How can I make some parts of my application not dependent on failures of another part?


Given we have several services which fetch data from different sources and store it in some predefined format. May be they store the fetched data in some database, or in a file or somewhere else. The idea is that all that services are very similair but they are using different sources.

Before these services were separated into several Java applications.

Now we want to unite these services in one application to share the source code and make it simplier.

A question is: how can we guarantee that one service's failure will never affect another one?

I see several possible ways:

  1. run all tasks in separate threads. do not share some common resource that can be locked by one task. cons: memory issues are not mitigated.

  2. run all tasks in separate JVMs. all risks are mitigated but its more complicated and requires more configuration of the host.

  3. run all tasks on different nodes of the cluster. the most reliable way but the most resource and programmers time consuming.

Any more ideas and suggestions?


Solution

  • How can we guarantee that one service's failure will never affect another one?

    You can't. Certainly, not with a hard guarantee, and with all possible failure modes.

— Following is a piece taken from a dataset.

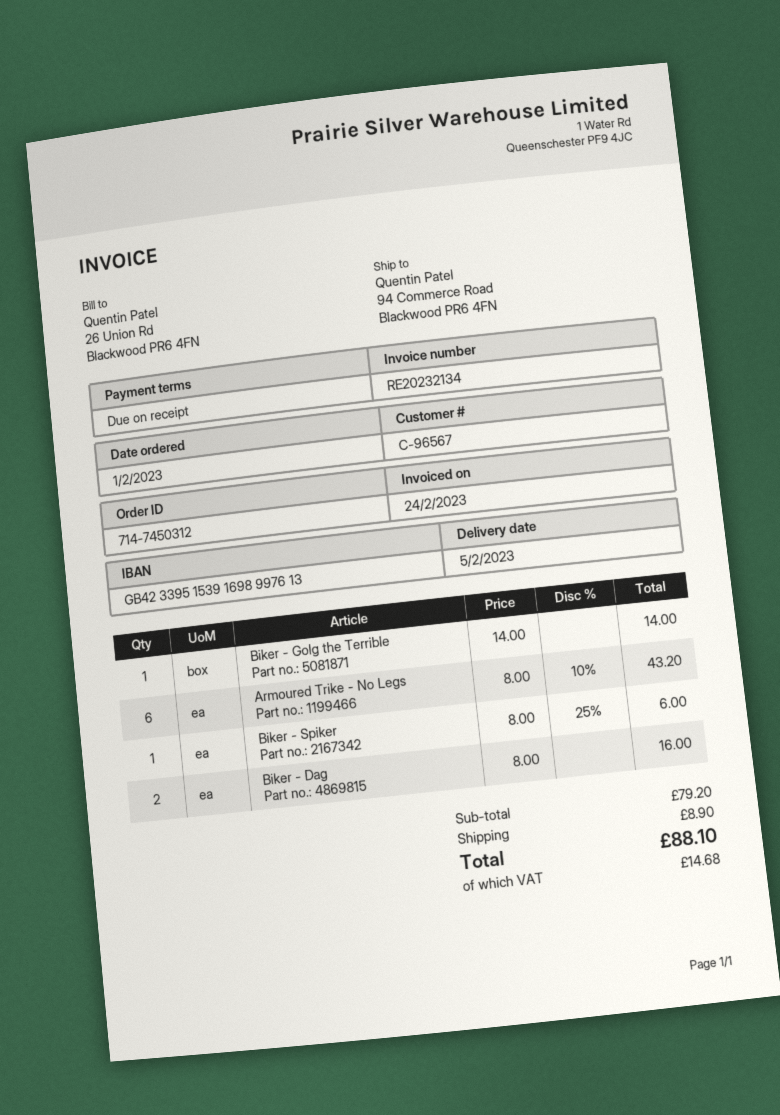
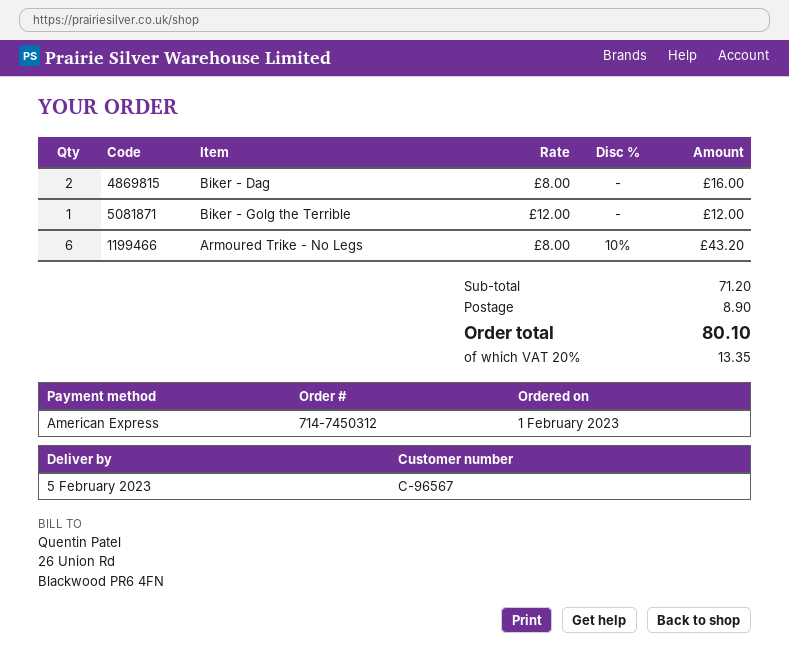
Biker - Golg the Terrible: 1 x 14.00 = 14.00 -> 1 x 12.00 = 12.00
Biker - Spiker: 1 x 8.00 - 25% = 6.00 -> none
subtotal: 79.20 -> 71.20
tax: 14.68 -> 13.35
total: 88.10 -> 80.10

    For example, if one possible failure mode is for a task to go into an infinite loop (or take a finite but very long time), then that is going to affect other tasks, unless you can afford to dedicate an independent computer (or more realistically, JVM) to each task.

    But then we have the problem that tasks probably need to interact with each other, or with a shared database or something. Once you include that, you have problems like:

    • a task failing while holding locks
    • a task failing halfway through updating something
    • a task failing while some other task is waiting for a messages from them,
    • deadlocks and livelocks,
    • networking and hardware failures affecting a subset of your compute nodes.

    There is no magic solution to these problems. Rather, you need to identify the most common failure scenarios, and design your services so that they can (more or less) recover. It is also a good idea to design the system that if there is a failure you don't have to start everything again from the beginning.


    Re your 3 proposed strategies: any of those might be appropriate ... depending on the nature of the tasks, and other application requirements.